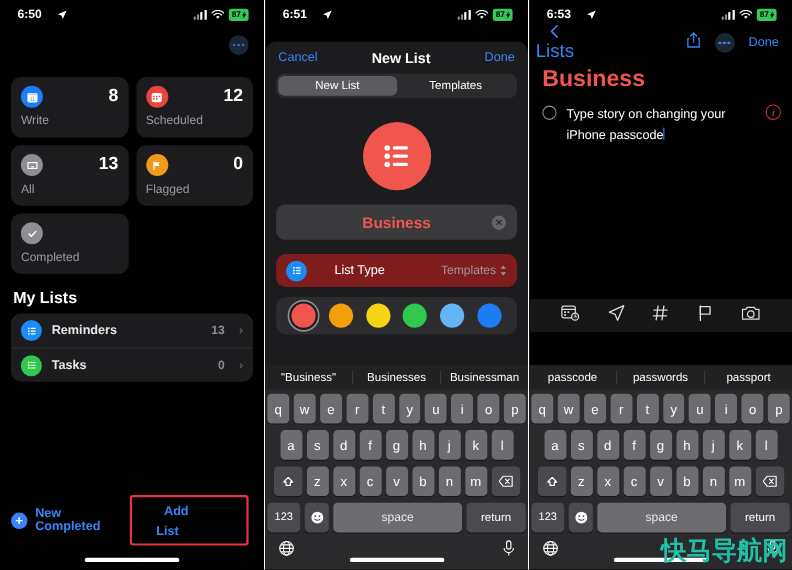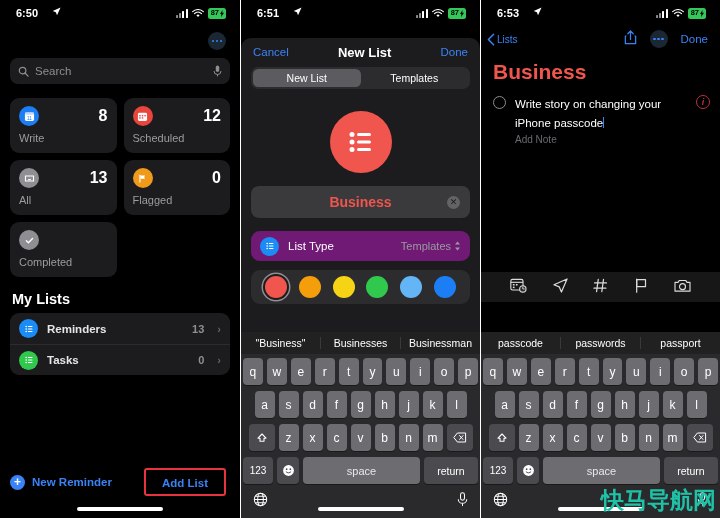"6:50" .sb-left { align-items: none -> center }
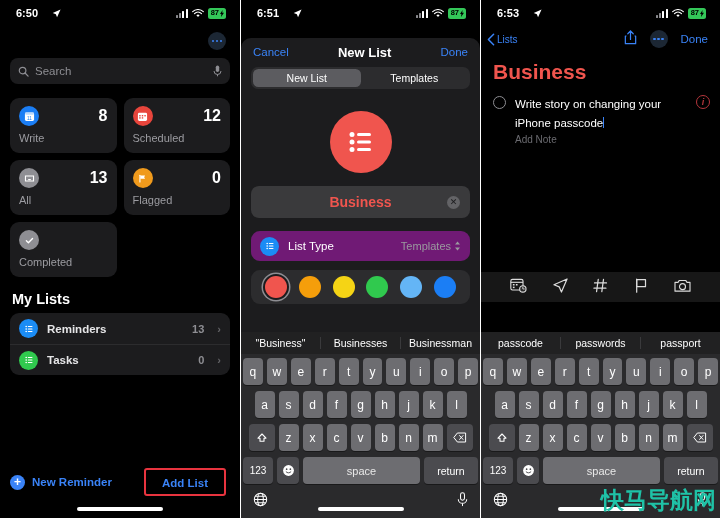"Lists" .back { flex-direction: none -> column; font-size: 10px -> 17px }
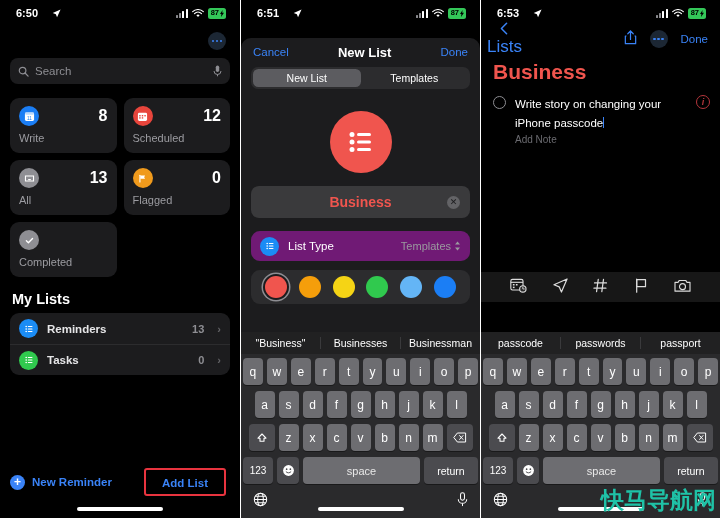"Search" div.search { html: <div> <svg> <circle></circle> <line></line> </svg> <span>Search</span> <svg> <rect></rect> <path></path> <line></line> </svg> </div> -> none }
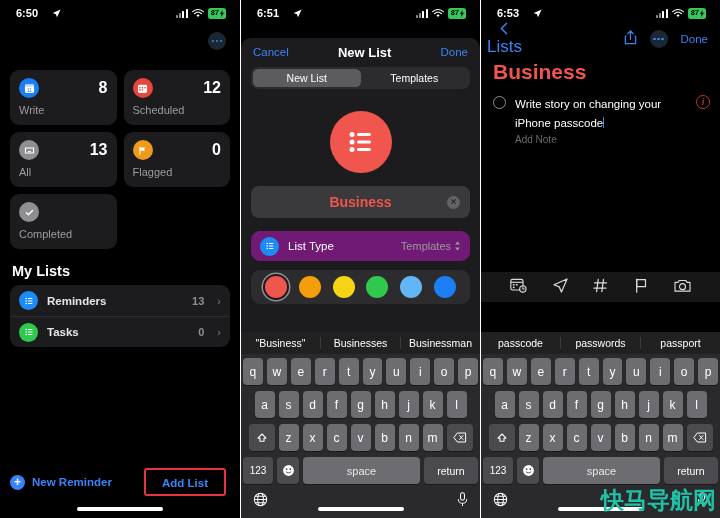"Write story on changing your" span.rem-text { text: Write -> Type }
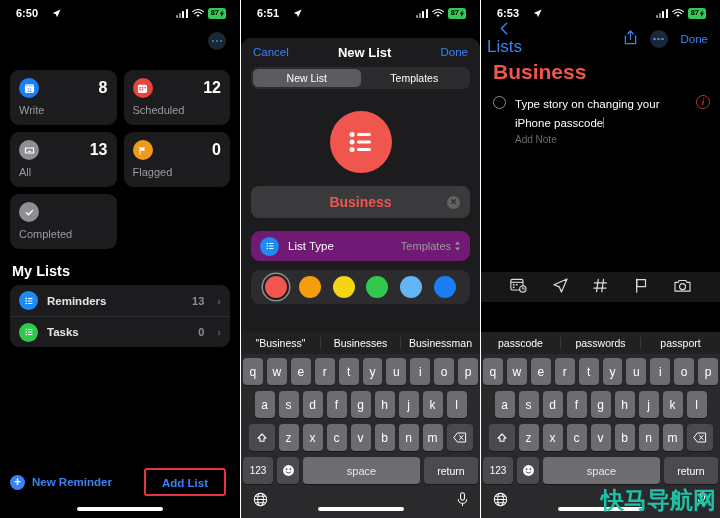"Add Note" div.add-note { html: <div>Add Note</div> -> none }
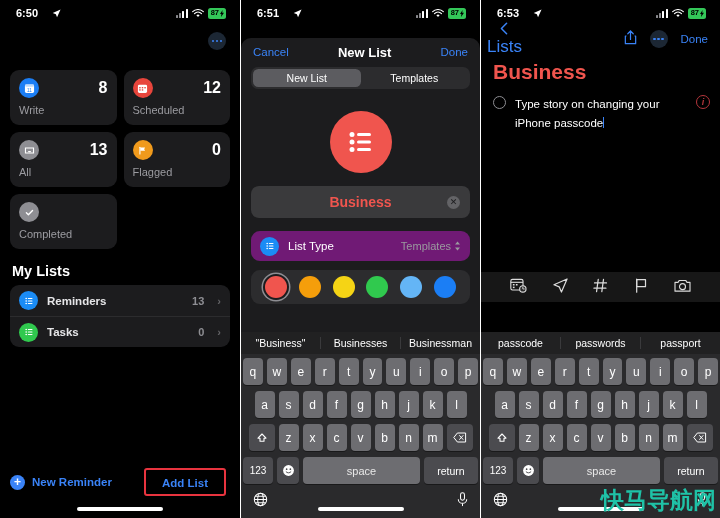"List Type" .type-card { background: #701a75 -> #7f1d1d; gap: 9px -> 25px }
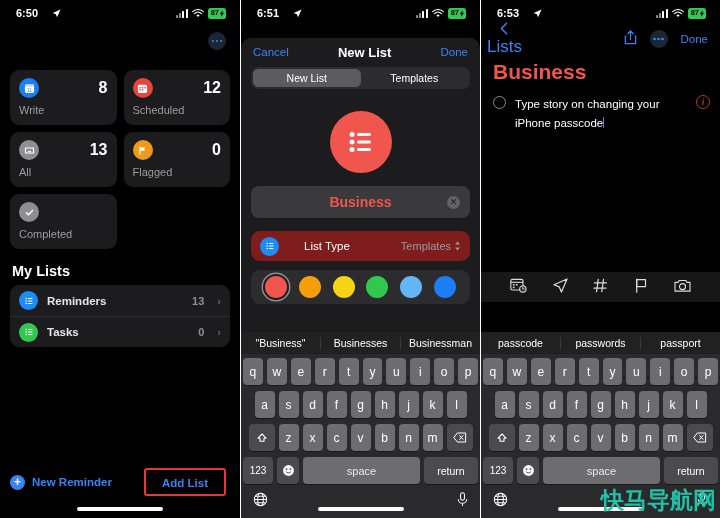"New Reminder" span { text: Reminder -> Completed }
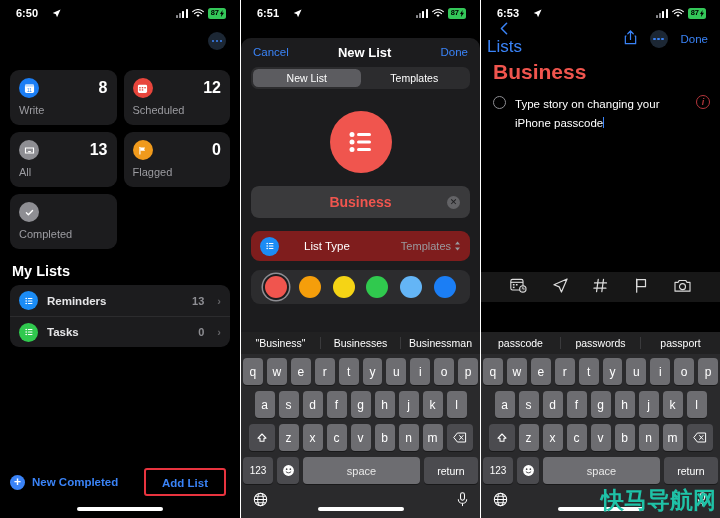"Add List" .hl-box { padding: 3px 9px -> 3px 22px }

——

_PROBLEM REQUIREMENTS:_ Find the line containing "html: <div> <svg>" in the records above and restate it, and each line after it through the end, word for word, dropping the pictures.

_ANSWER TO THE EXERCISE:_
"Search" div.search { html: <div> <svg> <circle></circle> <line></line> </svg> <span>Search</span> <svg> <rect></rect> <path></path> <line></line> </svg> </div> -> none }
"Write story on changing your" span.rem-text { text: Write -> Type }
"Add Note" div.add-note { html: <div>Add Note</div> -> none }
"List Type" .type-card { background: #701a75 -> #7f1d1d; gap: 9px -> 25px }
"New Reminder" span { text: Reminder -> Completed }
"Add List" .hl-box { padding: 3px 9px -> 3px 22px }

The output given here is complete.